The picture above is of my cousin, Heather Armand Stebbin’s and her family. I love all my cousins and their families but I get a special joy watching the Stebbins. I grew up in a family of two boys and a girl with very similar age differences. Watching her family brings back so many memories of my childhood. With three young children in the house there is constant motion. Just getting a picture with everyone happy and looking at the camera can be a challenge. Heather and her husband Ted always take whatever happens in stride.
Recently Heather posted on her Facebook a quote from a devotional by Jen Haymaker that she came across during her morning quiet time. “You will never have this day with your children again. Tomorrow, they’ll be a little older than they were today. This day is a gift. Breathe and notice. Smell and touch them; study their faces and little feet and pay attention. Relish the charms of the present. Enjoy today, mama. It will be over before you know it.” —
This quote struck a nerve with Heather as it did with my wife who immediately responded. Within a few minutes a number of other young mothers also expressed how moved they were by this quote and more importantly the reality of the very short time they have with their children.
Now my Papaw Warford had his own way of teaching this same lesson to my mother and other young parents. His words lacked the elegance of Jen Haymaker’s but he could always make his point. With a soft grin and a wink of his eye, Papaw would tell young parents “there is no rewind on that movie.” He encouraged them to make the time to invest themselves in their children and to enjoy every minute of their childhood.

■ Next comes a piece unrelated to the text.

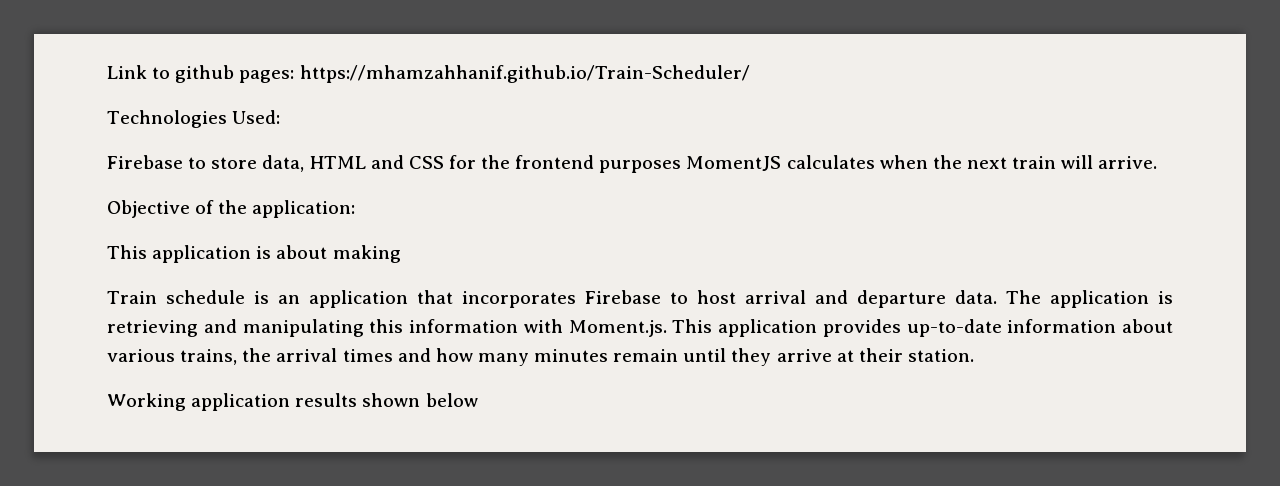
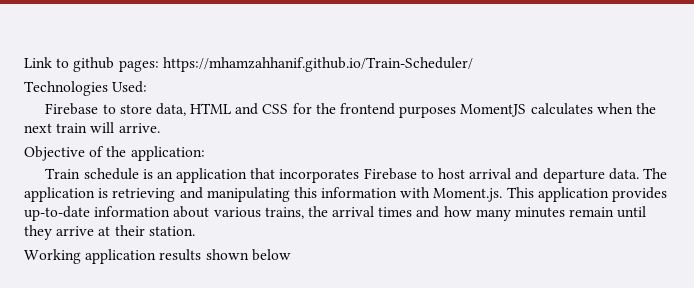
[107,245,401,263] // This application is about making -> (205, 153) none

The old King James Version of the Bible said “Redeeming the time, because the days are evil.” The English Standard Version says “making the best use of the time, because the days are evil.” This biblical charge found at Ephesians 5:16 is not just for mothers it is for all of us. We are all to make the best of every day but these words have a special implication for parents. A childhood is but a fraction of a lifetime and some of the stages of a child’s life can be calculated in hours. Like scenes in a movie the events in a child’s life flash before our eyes and they are gone. First words, first steps, first cookie, first day of school, first car and so on. Every day with a child really is a one shot affair, there is after all, “no rewind on that movie.”